The Quinault tribe says its treaty-protected fishing rights are threatened by the risk of an oil spill. Its leaders say they’ll take legal action if necessary to protect the tribe’s fishery.
Fawn Sharp, president of the Quinault Indian Nation, says her tribe’s opposition isn’t just about the threat of an oil spill. The global burning of fossil fuels threatens the Quinault’s way of life, she said. Rising sea levels have forced the tribe to move part of its community inland. Last year the ocean broke through and flooded the lower village. The Olympic Mountain’ Anderson Glacier, which feeds the Quinault River, has almost disappeared.
The Quinault and other area tribes have often been at odds with non-tribal fishermen. But the non-tribal fishing industry, which employs more than 1,000 people in the area, has joined the tribes in opposing the oil terminals.
‘If I hear one more time that this place has great potential, I’m going to puke’
The population of Grays Harbor County hovers around 70,000. Its working-class economy was built on the timber and fishing industries. But today the unemployment rate is higher than the national average. The percentage of residents with a college education lags below the state average.
“Sewer, water, roads, bridges, railroads, public safety, public transportation,” Carter counts out on his fingers. “Those are the things that make a community grow and if you build those things, then people will come to those places.”
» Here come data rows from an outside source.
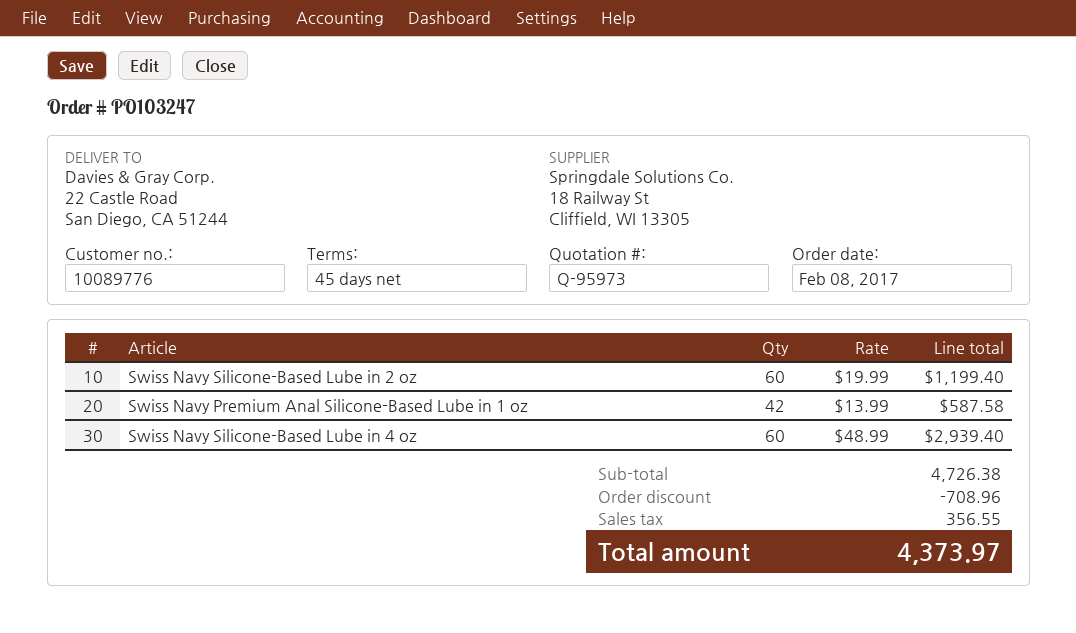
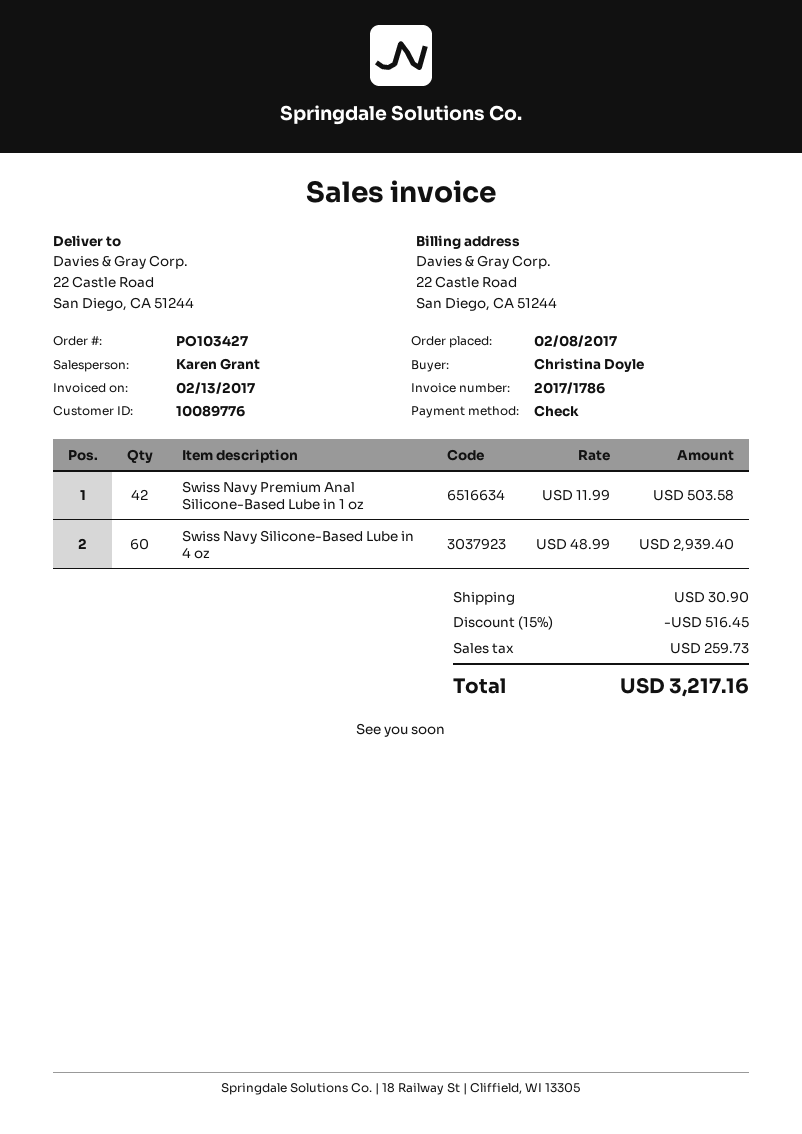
order number: PO103247 -> PO103427
Swiss Navy Silicone-Based Lube in 2 oz: 60 x 19.99 = 1199.40 -> none
Swiss Navy Premium Anal Silicone-Based Lube in 1 oz: 42 x 13.99 = 587.58 -> 42 x 11.99 = 503.58
discount: 708.96 -> 516.45
shipping: none -> 30.90
tax: 356.55 -> 259.73
total: 4373.97 -> 3217.16

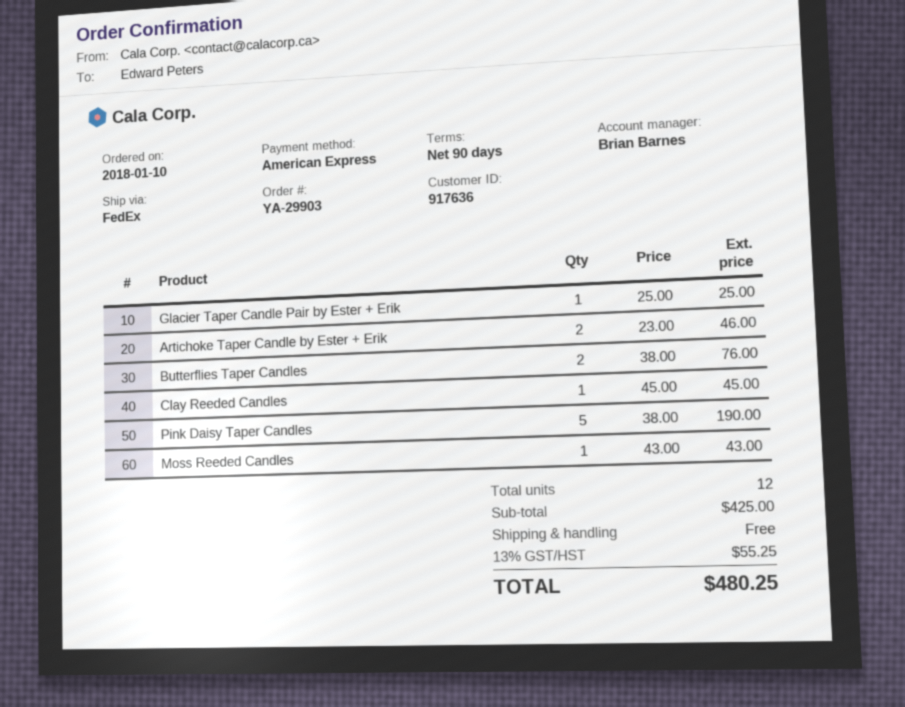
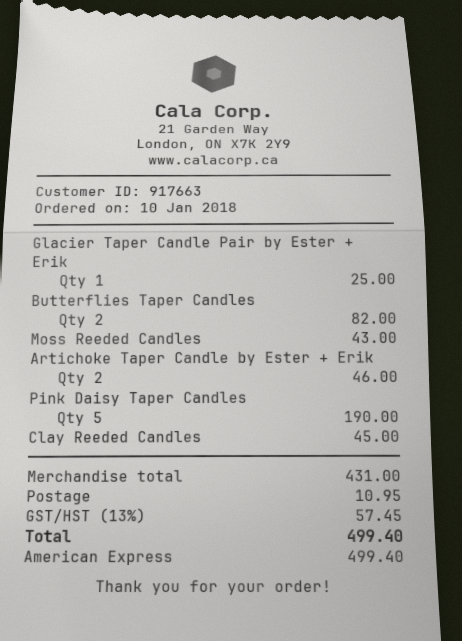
customer number: 917636 -> 917663
Butterflies Taper Candles: 2 for 76.00 -> 2 for 82.00
subtotal: 425.00 -> 431.00
shipping: 0.00 -> 10.95
tax: 13% = 55.25 -> 13% = 57.45
total: 480.25 -> 499.40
Carter says it’s been a bumpy ride since the timber and paper industry here crashed. A few years ago the Port of Grays Harbor was courted by the coal industry to build an export terminal.
“If I hear one more time that this place has great potential, I’m going to puke,” Carter said, chuckling. “A new group of people come to town every year with a good idea, like, ‘Here’s what we should do!’ and my eyes roll back in my head. It’s like, ‘yeah, OK. Here’s your bucket and your shovel.’”
Carter’s not anti-oil or fossil fuels. He’s concerned about what hundreds of oil trains and ships each year will do to the identity of his community and its potential for future development.
“That much oil, all we’re going to be is an oil terminal. They’re going to dominate our landscape,” Carter said. “Nothing else is going to come here. Nobody else is going to want to come here. There won’t be any room for anything else.”